Itemized modification records
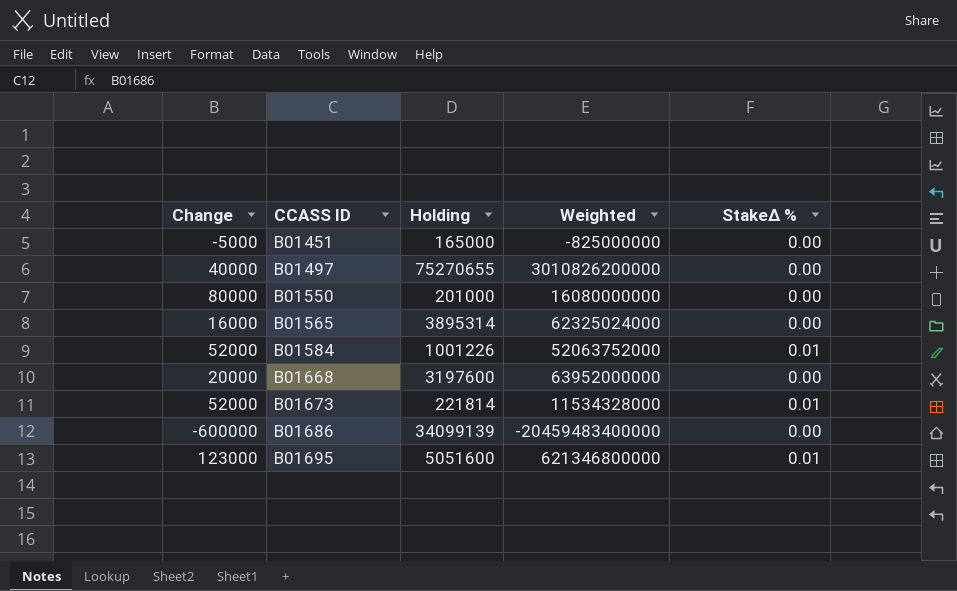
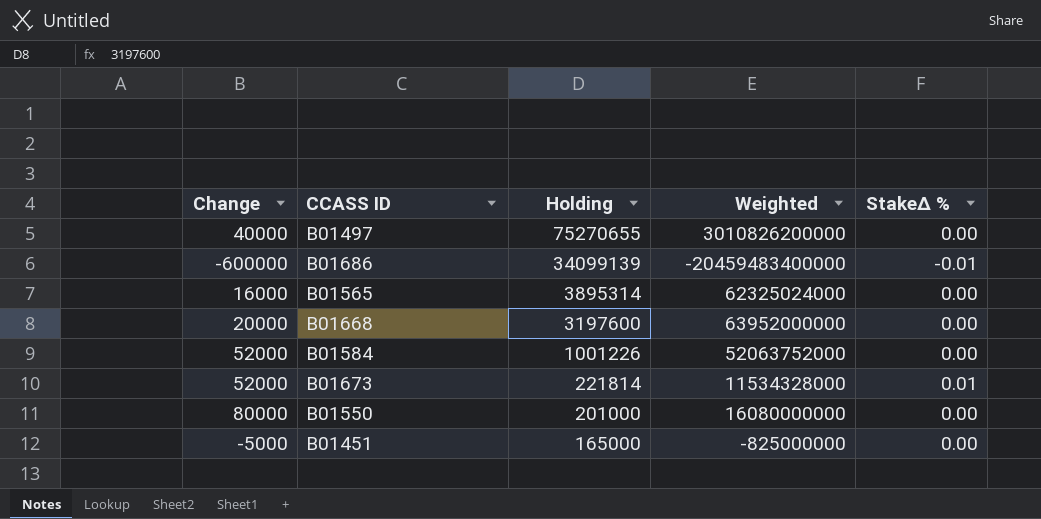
row order: CCASS ID ascending -> Holding descending
row B01695: 123000 | 5051600 | 621346800000 | 0.01 -> none
B01686 | StakeΔ %: 0.00 -> -0.01
B01584 | StakeΔ %: 0.01 -> 0.00

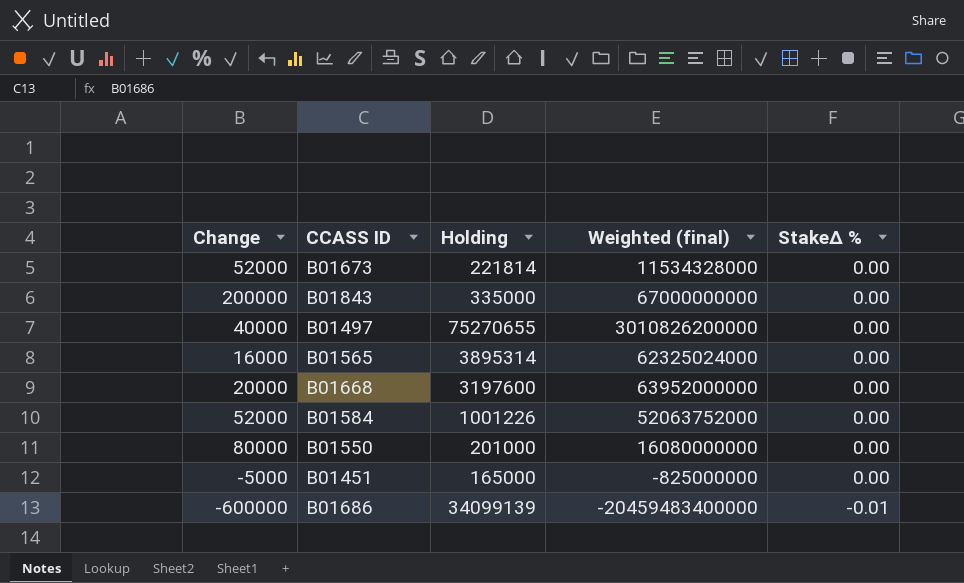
row order: Holding descending -> StakeΔ % descending
column name: Weighted -> Weighted (final)
B01673 | StakeΔ %: 0.01 -> 0.00
row B01843: none -> 200000 | 335000 | 67000000000 | 0.00

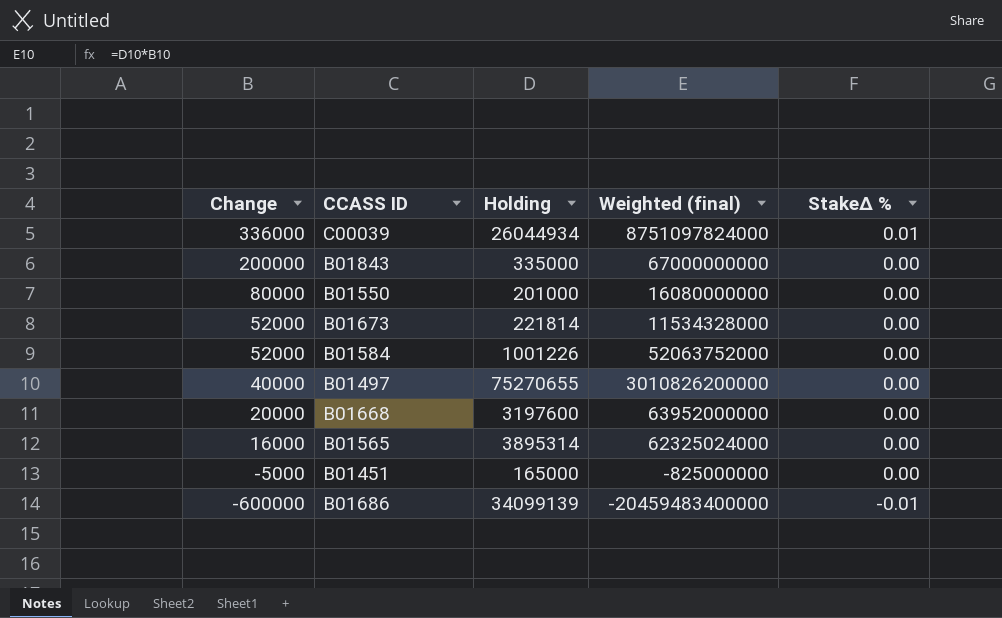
row order: StakeΔ % descending -> Change descending
row C00039: none -> 336000 | 26044934 | 8751097824000 | 0.01

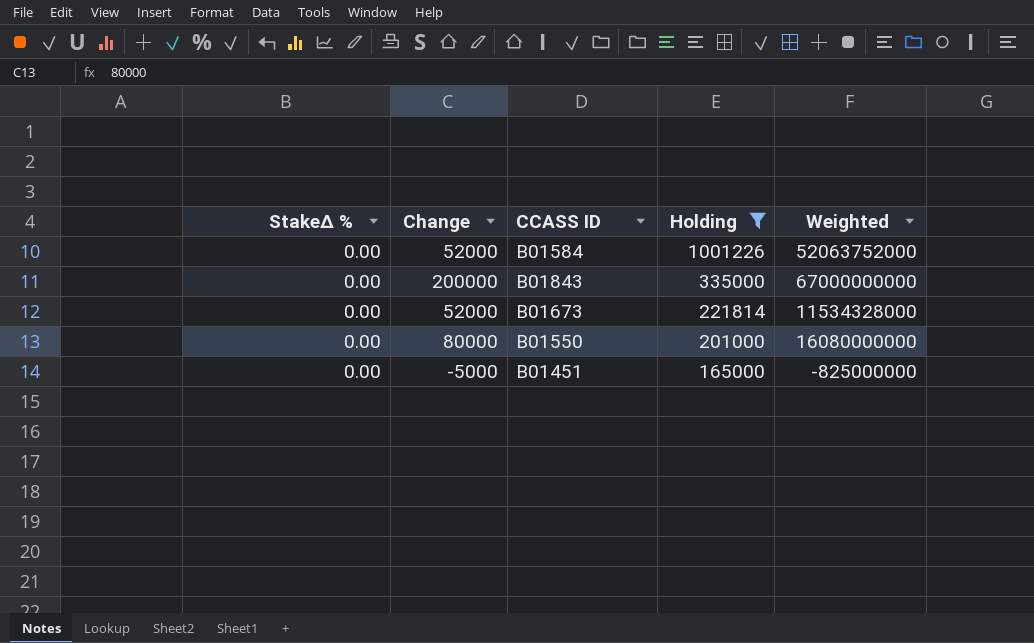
filter: none -> Holding <= 1001226
row order: Change descending -> Holding descending
column StakeΔ % | position: 5 -> 1
column name: Weighted (final) -> Weighted

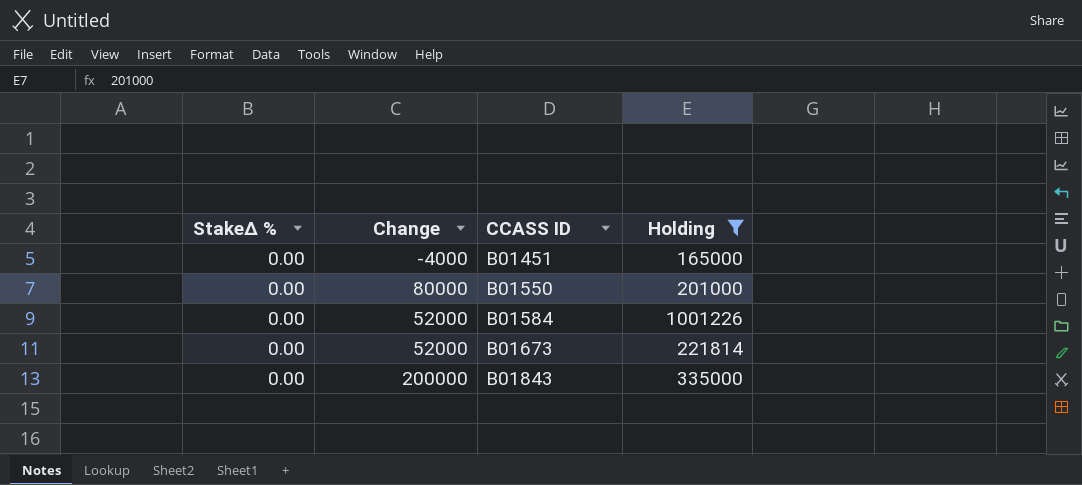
row order: Holding descending -> CCASS ID ascending
column Weighted | formula: [Change] * [Holding] -> none
B01451 | Change: -5000 -> -4000

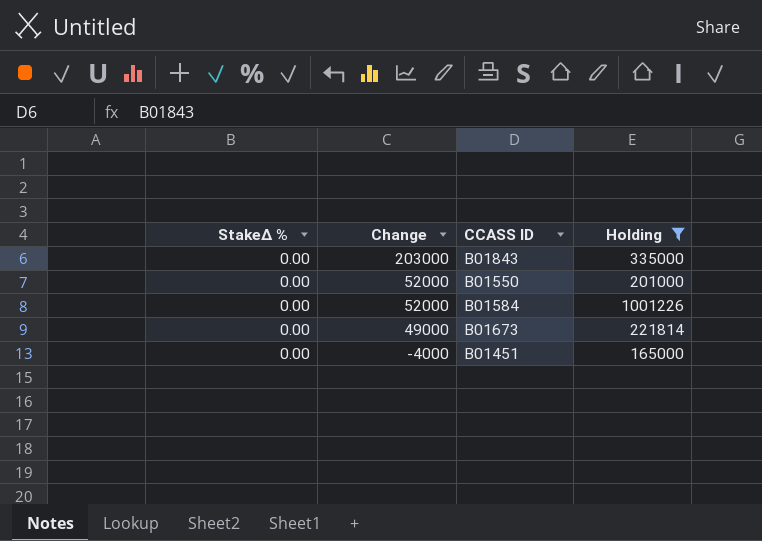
row order: CCASS ID ascending -> Change descending
B01843 | Change: 200000 -> 203000
B01550 | Change: 80000 -> 52000
B01673 | Change: 52000 -> 49000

• [Exercise description]: Your copy must match the records above exactly, apart from the pictures, which are excluded.

• [Result]:
row order: CCASS ID ascending -> Holding descending
row B01695: 123000 | 5051600 | 621346800000 | 0.01 -> none
B01686 | StakeΔ %: 0.00 -> -0.01
B01584 | StakeΔ %: 0.01 -> 0.00

row order: Holding descending -> StakeΔ % descending
column name: Weighted -> Weighted (final)
B01673 | StakeΔ %: 0.01 -> 0.00
row B01843: none -> 200000 | 335000 | 67000000000 | 0.00

row order: StakeΔ % descending -> Change descending
row C00039: none -> 336000 | 26044934 | 8751097824000 | 0.01

filter: none -> Holding <= 1001226
row order: Change descending -> Holding descending
column StakeΔ % | position: 5 -> 1
column name: Weighted (final) -> Weighted

row order: Holding descending -> CCASS ID ascending
column Weighted | formula: [Change] * [Holding] -> none
B01451 | Change: -5000 -> -4000

row order: CCASS ID ascending -> Change descending
B01843 | Change: 200000 -> 203000
B01550 | Change: 80000 -> 52000
B01673 | Change: 52000 -> 49000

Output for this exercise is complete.